Steel and Sorrow: Rise of the Mercenary king
Chapter 1120: Loss of Grace(2)
He laid on his back, a hollowed-out shell of what he once was, staring up at the vault of the night sky. He was tired in a way that sleep couldn’t reach, hungry enough that his stomach had stopped growling and started to ache with a cold, rhythmic pulse, and thirsty enough that his tongue felt like a piece of dry leather in his mouth.
He tried to force his mind into a void. He tried not to think of anything at all.
How long has it been? A week? A week and a few days since the world ended on the march?
No. Don’t think about it.
Don’t think about Cleo’s face as the steel found him, a face you couldn’t see. Don’t think about Noros and the way his bodie rattled against the dirt. Don’t think of your father, sitting in his high hall, waiting for a son that will never sail home.

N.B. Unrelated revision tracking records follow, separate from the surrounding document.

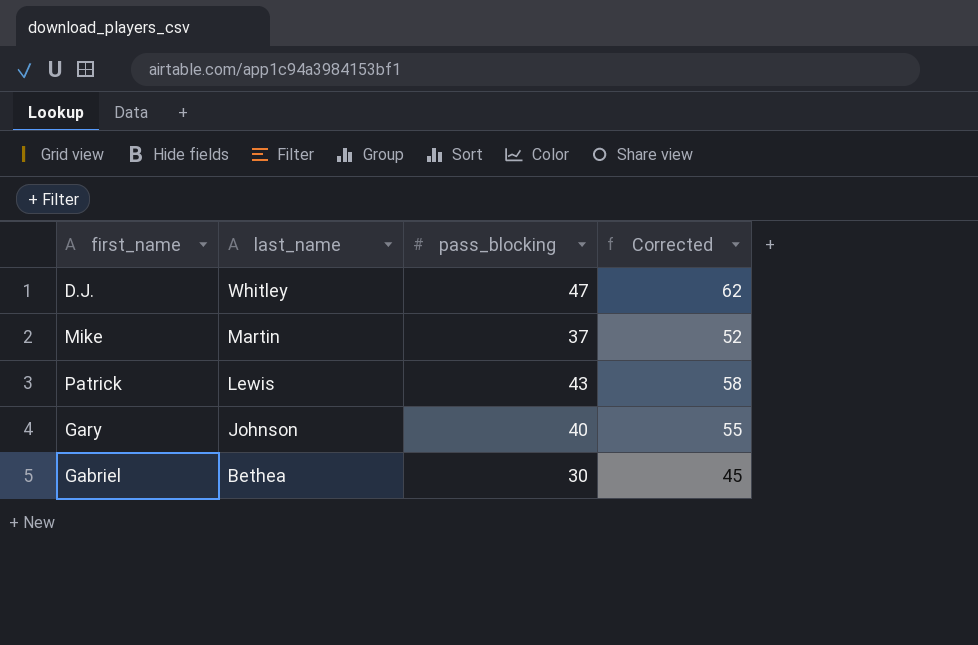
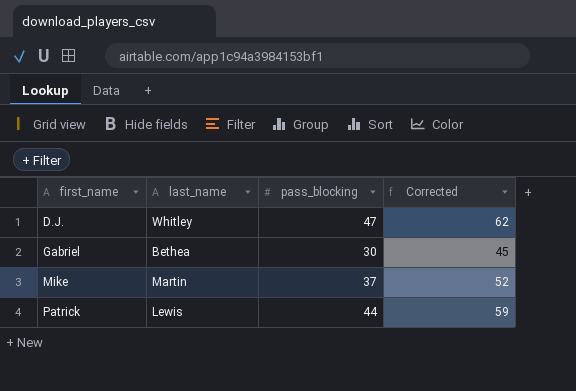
row order: last_name descending -> first_name ascending
row Gary: Johnson | 40 | 55 -> none
Patrick | pass_blocking: 43 -> 44
Patrick | Corrected: 58 -> 59

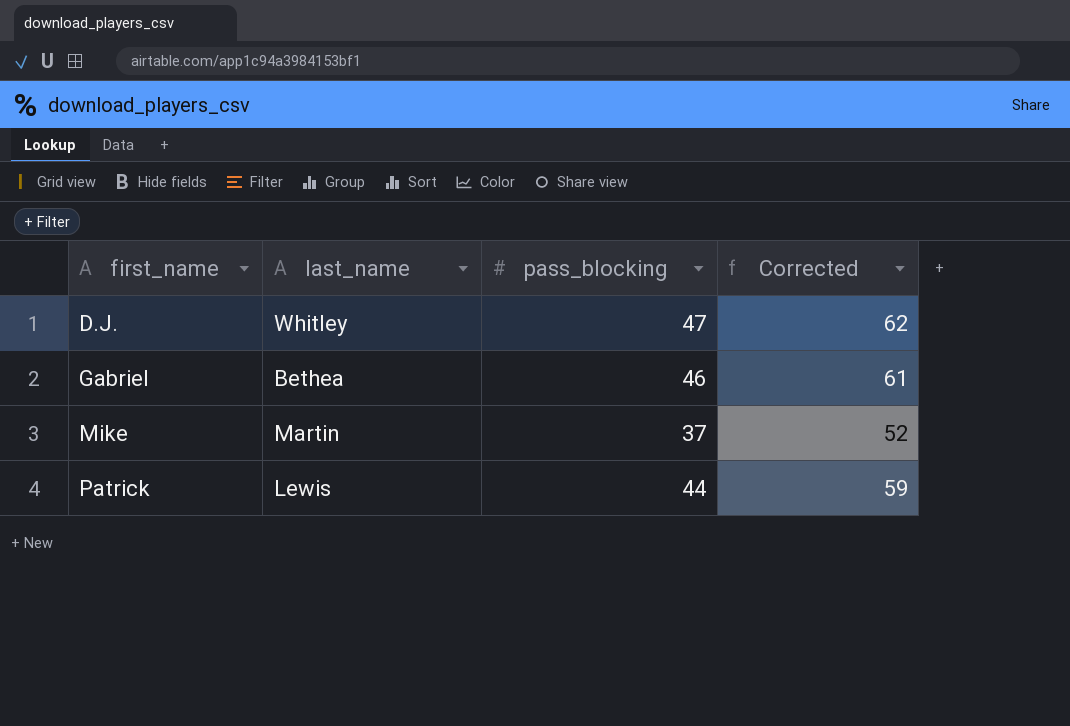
Gabriel | pass_blocking: 30 -> 46
Gabriel | Corrected: 45 -> 61

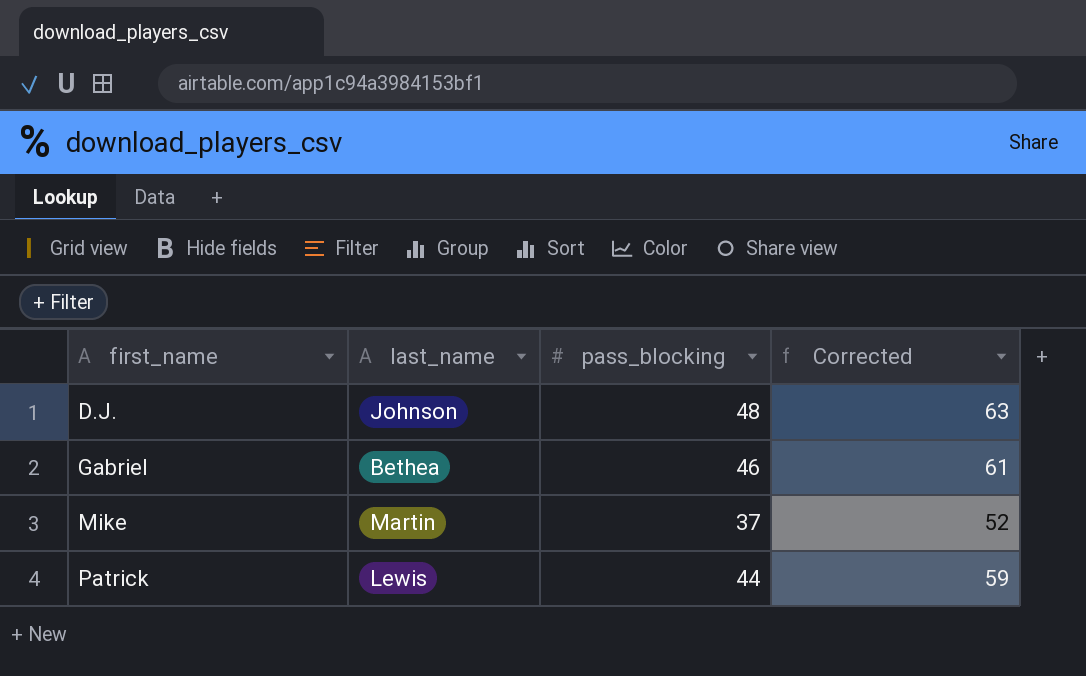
D.J. | last_name: Whitley -> Johnson
D.J. | pass_blocking: 47 -> 48
D.J. | Corrected: 62 -> 63

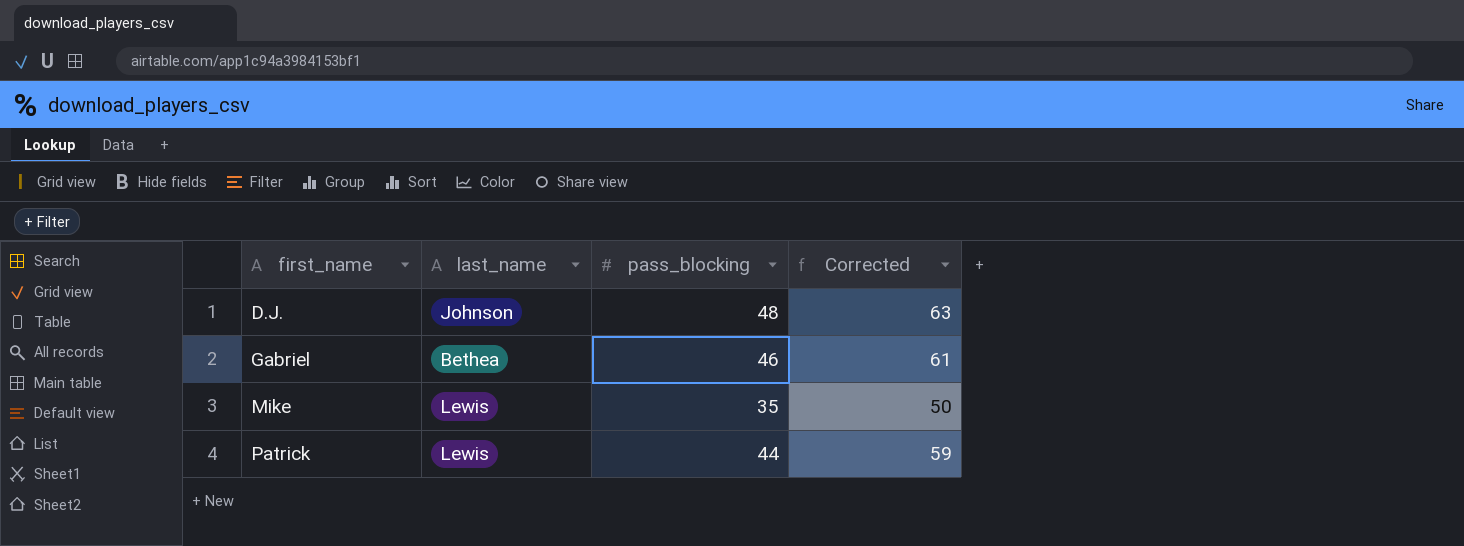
Mike | last_name: Martin -> Lewis
Mike | pass_blocking: 37 -> 35
Mike | Corrected: 52 -> 50

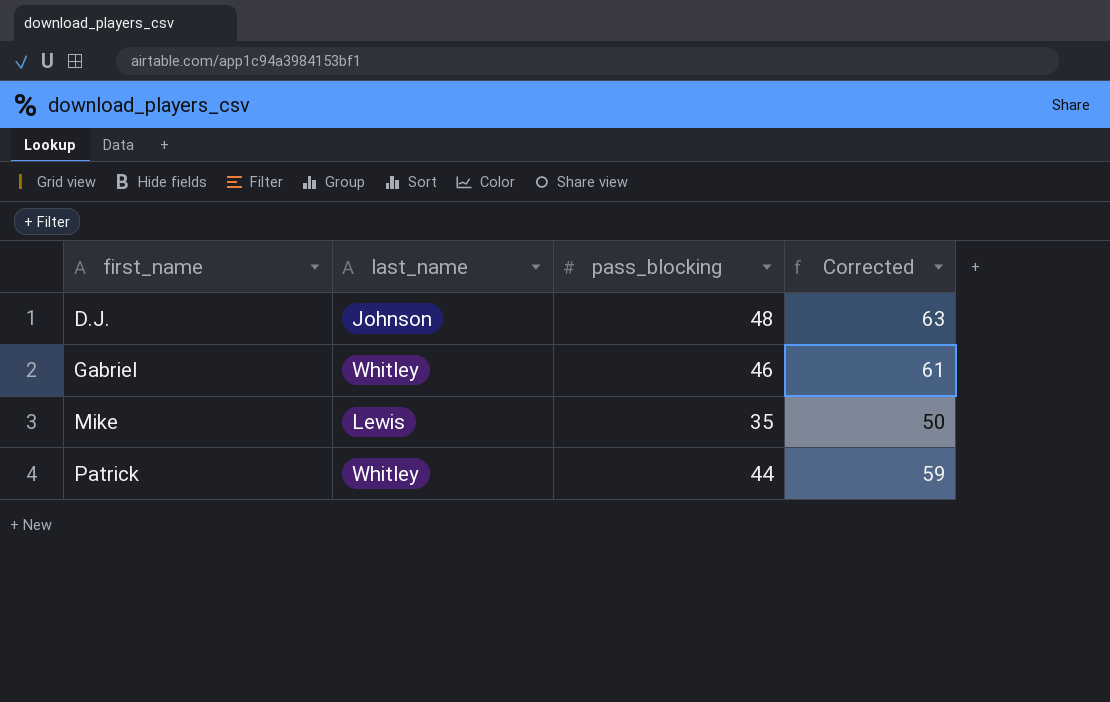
Gabriel | last_name: Bethea -> Whitley
Patrick | last_name: Lewis -> Whitley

Don’t think about the army you left behind to rot in the mud, or how utterly powerless you were when the Hounds fell upon you. Don’t think of the Yarzats, don’t think of how little they made you feel, or how small you truly mattered in the Great Game they all played.
You’ll be dead soon. Food for the worm and the dust.
Just... look at the stars.
And so, he looked. He focused on the distant, cold flickers of light to drown out the memory of how his feet burned every time his raw soles touched the earth. The night was strangely beautiful. He wondered, with a detached sort of irony, if it was because he was so close to the end that he could finally appreciate the things he had spent a lifetime passing over.
He was bound for his cousin, Merelao. He knew it in his bones.The Hounds will tell him nothing but he didn’t take a genius to know the price of the alliance the fox struck with the Mad Bull.
Knowing the man, he would probably offer Latio a "fair" fight. There was no logic to the thought, but somehow deep inside him, he knew that was to come.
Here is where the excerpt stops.